Hannah M Seymour and Paul Glendenning
Med J Aust 2005; 183 (4): 213-214.
Published online: 15 August 2005

Clinical record

A 55-year-old woman with chronic epilepsy and psychiatric problems was admitted to hospital in 2004 with a fractured neck of femur after a trivial fall.

She had been diagnosed with epilepsy in childhood and treated with phenytoin and phenobarbitone. Management was complicated by multiple, prolonged psychiatric admissions. Anticonvulsant compliance had been verified with measurement of serum phenytoin levels on a number of occasions. As a result of psychiatric problems, the patient became less able to care for herself and, at the age of 46 years, was admitted to long-term psychiatric hostel accommodation. Four years later, she had a non-displaced fracture of the olecranon after a fall; serum 25-hydroxyvitamin D level and bone mineral density were not assessed at that time.

During the current admission, the fractured neck of femur was treated surgically. Biochemical testing indicated vitamin D deficiency (Box), which was treated with daily calcium carbonate (1200 mg) and ergocalciferol (vitamin D2) (2000 IU), and substitution of phenytoin with sodium valproate.

This patient had recurrent fractures at a young age caused by a preventable complication from long-term use of anti-epileptic medication. Osteoporotic fractures, particularly hip fractures, result in significant individual morbidity and mortality and major financial cost to the community. It is well documented that enzyme-inducing anticonvulsants increase fracture risk by an average of two- to threefold, and that phenytoin causes osteomalacia. A 7-year longitudinal study of 87 people with epilepsy treated with phenytoin showed that they had a fracture rate six times higher than that of the healthy population.1 Fractures were not related to seizures. This high rate of fracture has been confirmed in many subsequent studies.2,3

Phenytoin induces hepatic microsomal enzymes and increases the catabolic clearance of a number of vitamin D metabolites. Hypermetabolism results in vitamin D deficiency, which induces a compensatory increase in serum parathyroid hormone (PTH) and bone turnover. Patients may develop a severe mineralisation defect and consequent osteomalacia. Other enzyme-inducing anti-epileptic drugs, such as primidone and perhaps carbamazepine, have similar effects on vitamin D metabolism.

Anti-epileptic drugs have also been shown to cause bone loss in the absence of vitamin D deficiency.4 This effect was greater in patients taking multiple drugs, those with longer duration of epilepsy, and those taking enzyme-inducing drugs.5 This suggests that anti-epileptic drugs have a direct effect on bone turnover and could cause bone loss without inducing vitamin D deficiency.
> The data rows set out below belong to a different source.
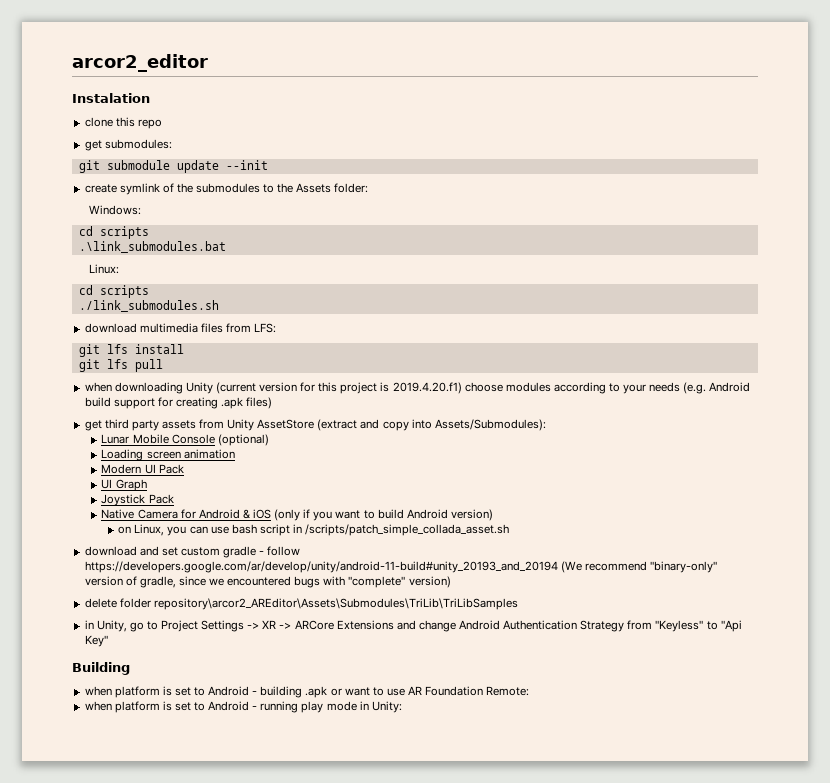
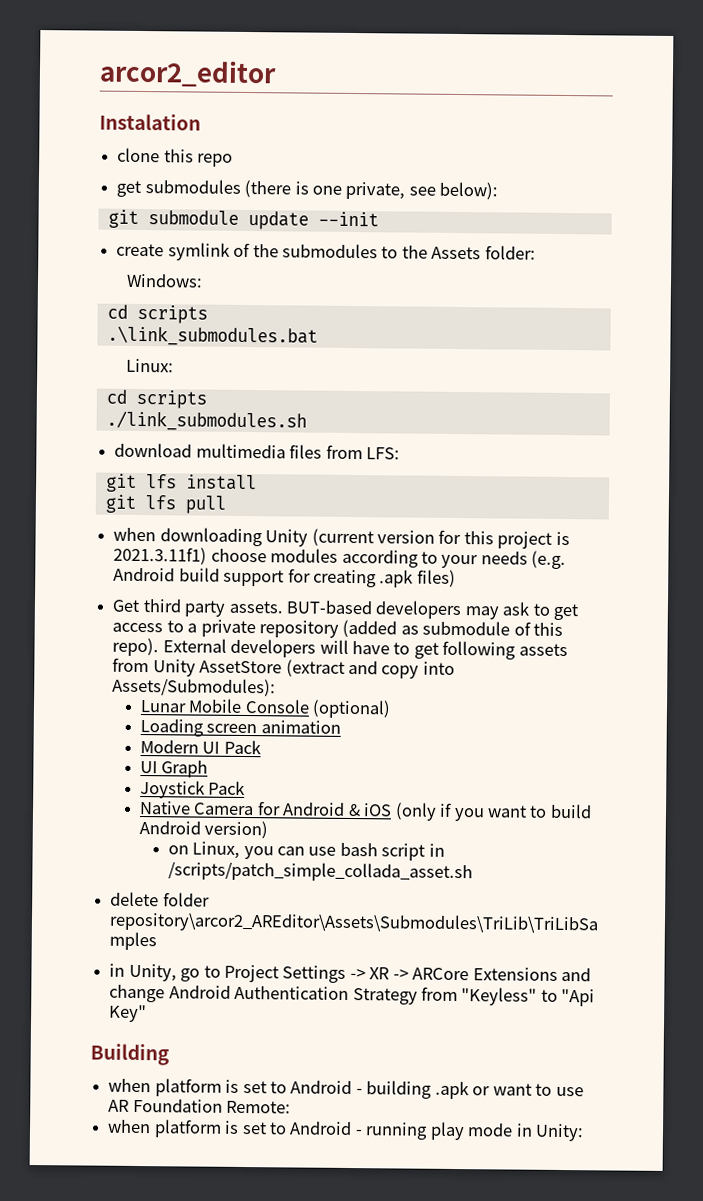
[104,139,172,149] submodules: -> [144,179,499,200] submodules (there is one private, see below):
[392,382,462,394] 2019.4.20.f1) -> [113,546,208,565] 2021.3.11f1)
[84,420,102,431] get -> [112,599,140,613] Get
(159, 425) none -> [228,600,579,621] [112,619,564,638] [112,637,517,660] assets. BUT-based developers may ask to get access to a private repository (added as submodule of this repo). External developers will have to get following
[84,546,301,558] [84,561,717,573] [84,576,451,588] // download and set custom gradle - follow https://developers.google.com/ar/develop/unity/android-11-build#unity_20193_and_20194 (We recommend "binary-only" version of gradle, since we encountered bugs with "complete" version) -> (473, 872) none

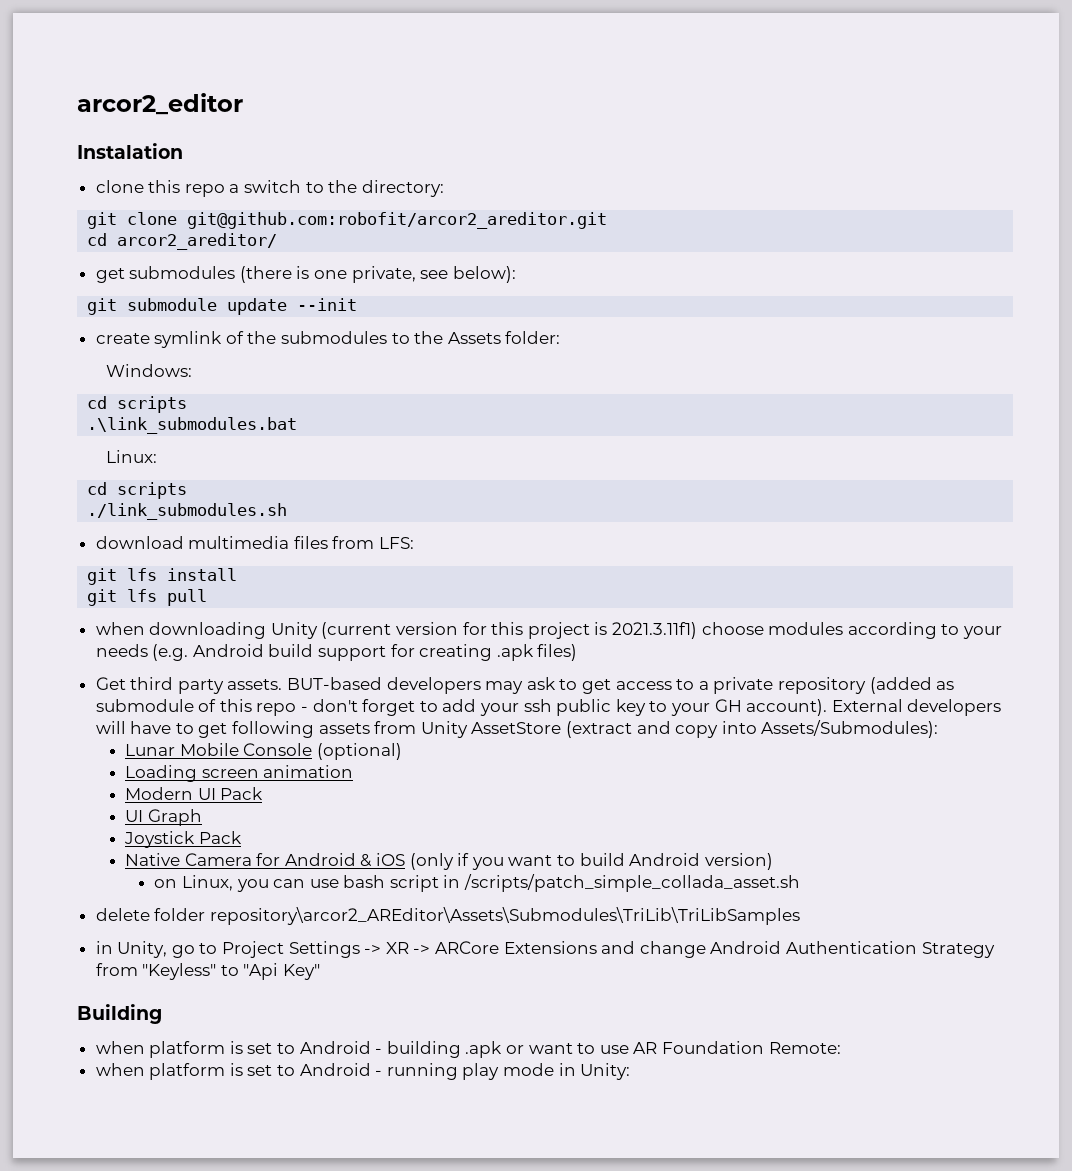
(234, 160) none -> [229,180,444,197] [87,212,608,229] [87,233,278,250] a switch to the directory: // git clone git@github.com:robofit/arcor2_areditor.git // cd arcor2_areditor/
[112,637,160,657] repo). -> [256,699,828,716] repo - don't forget to add your ssh public key to your GH account).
Vitamin D replacement has been studied in patients taking phenytoin. In at least one study, cholecalciferol and ergocalciferol were not bioequivalent.6 Another found that patients taking phenytoin required larger doses of calciferol to reach positive calcium balance than a control group.7

Other factors predisposing to vitamin D deficiency should also be considered. Institutionalisation leads to low sunlight exposure and reduced skin synthesis of vitamin D. This can produce vitamin D deficiency, even in Australia and without the addition of anti-epileptic drugs.8 People living in institutions may require higher replacement doses of vitamin D than those in the community. For example, a dose of 2400 IU calciferol (well above the accepted dose required for nutritional health) was required to reach adequate serum 25-hydroxyvitamin D levels in three-quarters of institutionalised patients treated with anti-epileptic drugs.9

Many medical practitioners fail to consider the diagnosis of osteoporosis or to provide adequate prevention and treatment. In a recent American study of neurologists, only one in four screened for bone disease, and fewer than one in 10 routinely prescribed prophylactic calcium and calciferol for patients taking anticonvulsants.10 There are no published consensus guidelines, but a recent editorial recommended osteoporosis screening in all adults taking anti-epileptic drugs long term.11 We believe appropriate investigations should include annual screening of serum 25-hydroxyvitamin D level. This is particularly important for those who are institutionalised.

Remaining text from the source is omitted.